### RECORDS PROVIDED ###

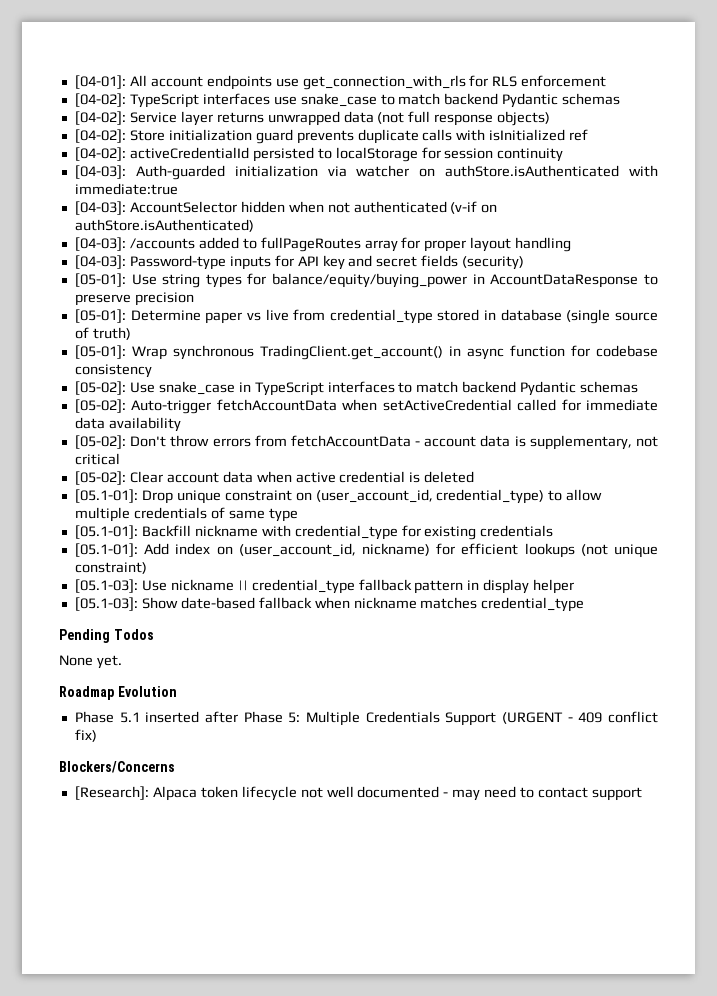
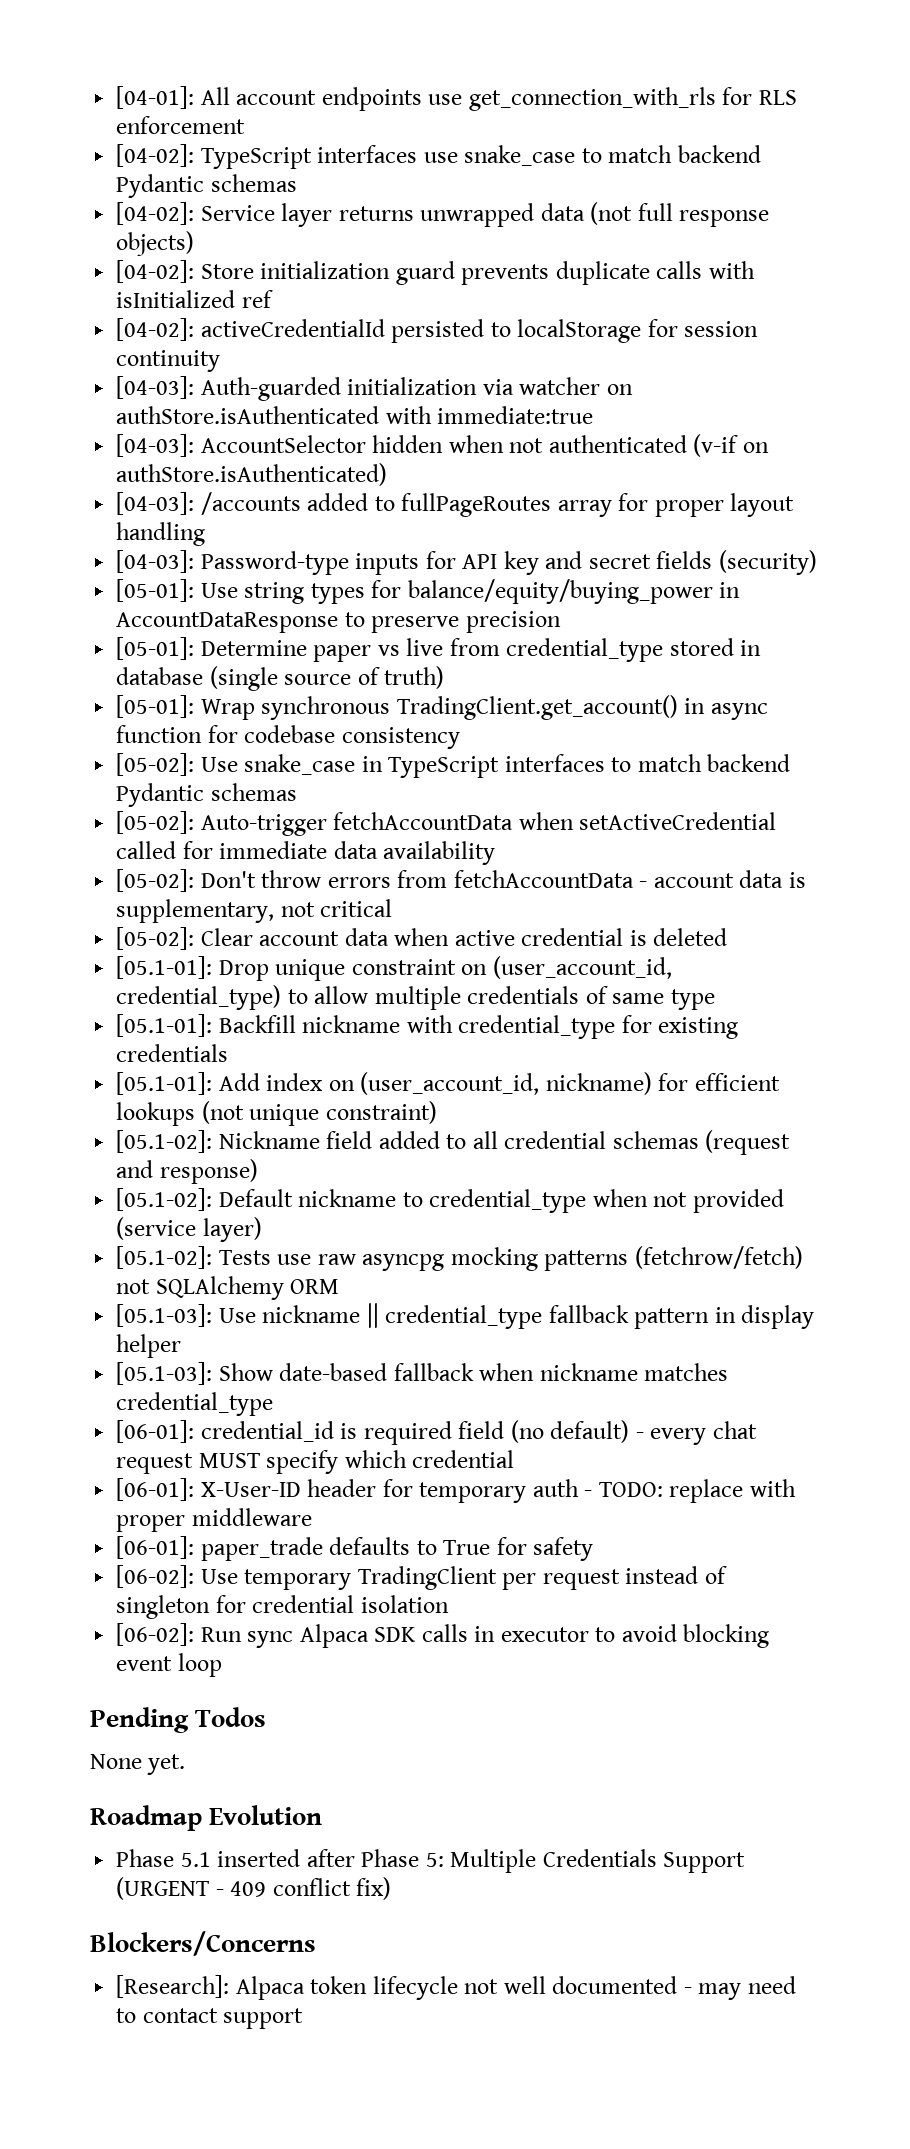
+ [05.1-02]: Nickname field added to all credential schemas (request and response)
+ [05.1-02]: Default nickname to credential_type when not provided (service layer)
+ [05.1-02]: Tests use raw asyncpg mocking patterns (fetchrow/fetch) not SQLAlchemy ORM
+ [06-01]: credential_id is required field (no default) - every chat request MUST specify which credential
+ [06-01]: X-User-ID header for temporary auth - TODO: replace with proper middleware
+ [06-01]: paper_trade defaults to True for safety
+ [06-02]: Use temporary TradingClient per request instead of singleton for credential isolation
+ [06-02]: Run sync Alpaca SDK calls in executor to avoid blocking event loop

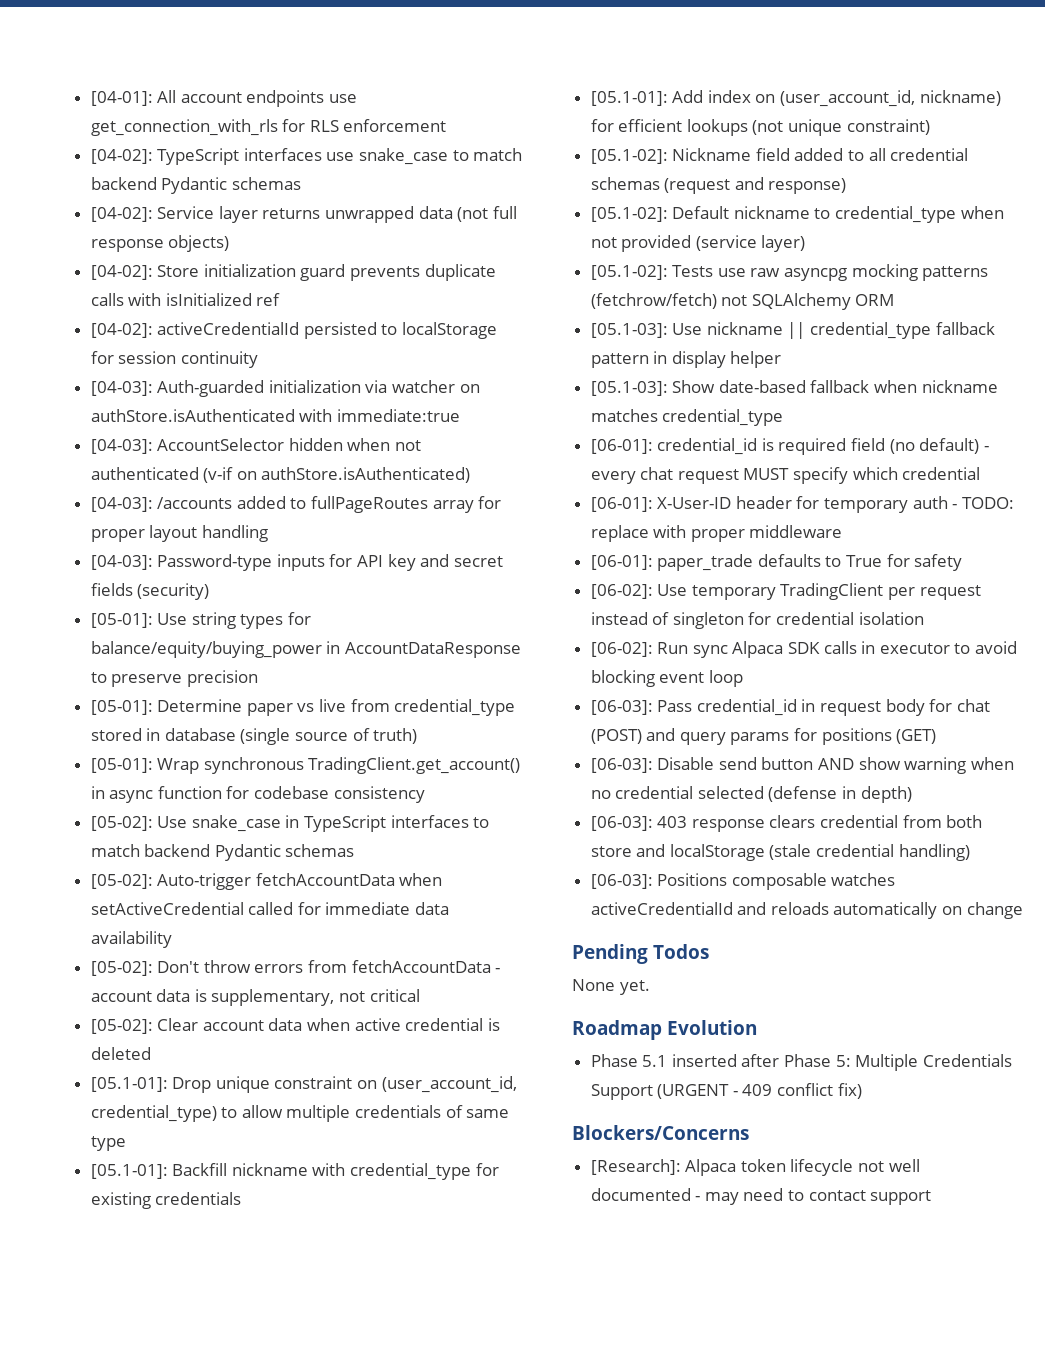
+ [06-03]: Pass credential_id in request body for chat (POST) and query params for positions (GET)
+ [06-03]: Disable send button AND show warning when no credential selected (defense in depth)
+ [06-03]: 403 response clears credential from both store and localStorage (stale credential handling)
+ [06-03]: Positions composable watches activeCredentialId and reloads automatically on change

###

From the data above, copy each line where the string "when" appears.

+ [05.1-02]: Default nickname to credential_type when not provided (service layer)
+ [06-03]: Disable send button AND show warning when no credential selected (defense in depth)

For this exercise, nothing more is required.